• [Your goal] Scanning the listing below, tally every line where the string "AREON" shows up, then state the count alone.

Records for this task below:

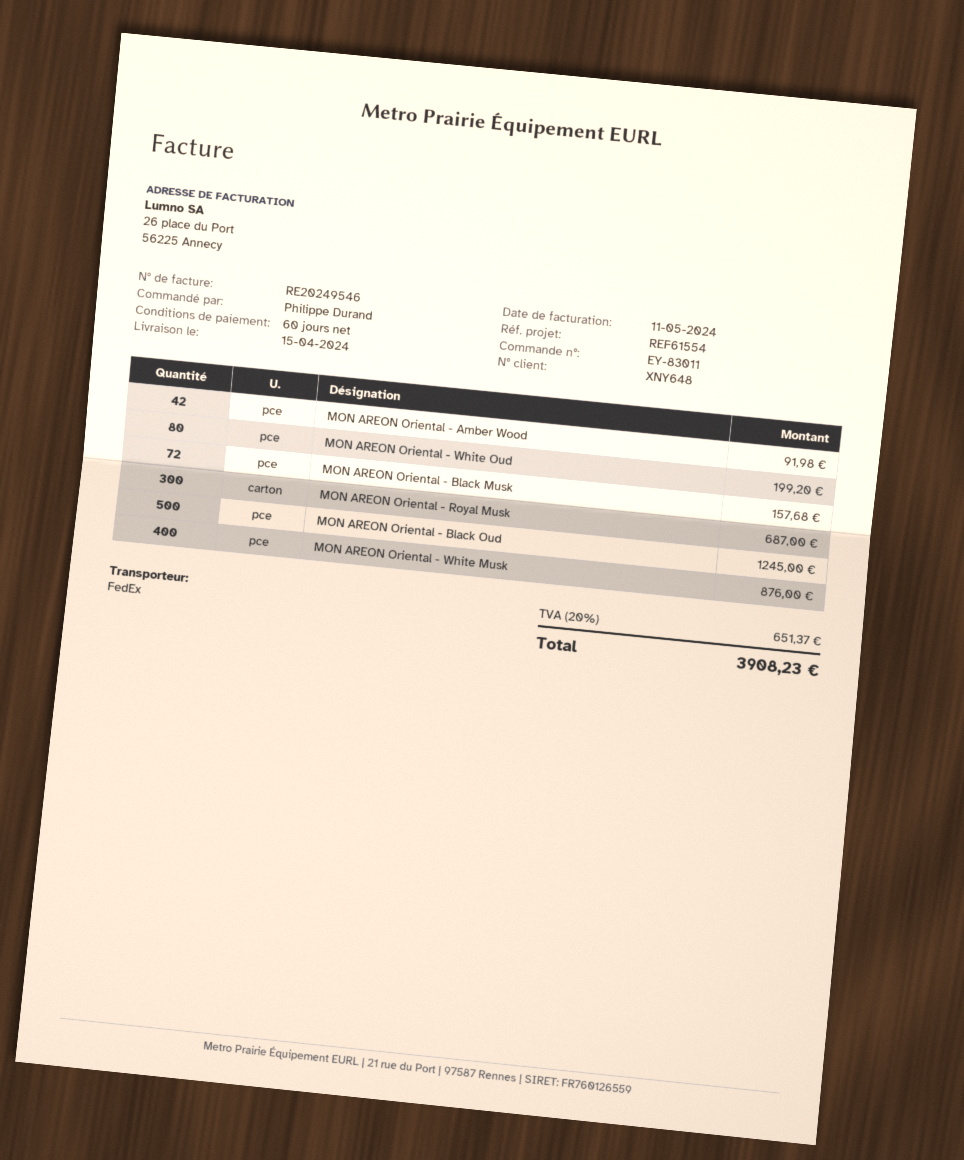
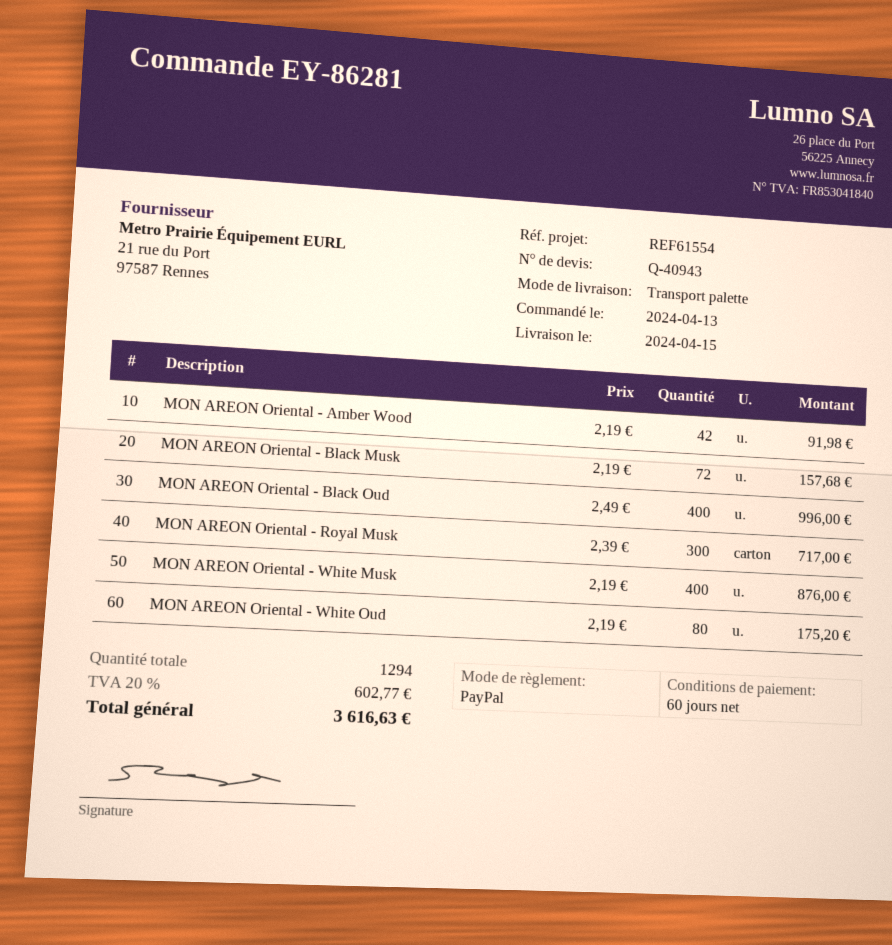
order number: EY-83011 -> EY-86281
shipping method: FedEx -> pallet freight
MON AREON Oriental - White Oud: 80 for 199.20 -> 80 for 175.20
MON AREON Oriental - Royal Musk: 300 for 687.00 -> 300 for 717.00
MON AREON Oriental - Black Oud: 500 for 1245.00 -> 400 for 996.00
tax: 20% = 651.37 -> 20% = 602.77
total: 3908.23 -> 3616.63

End of Records for this task.

• [Solution to this exercise] 3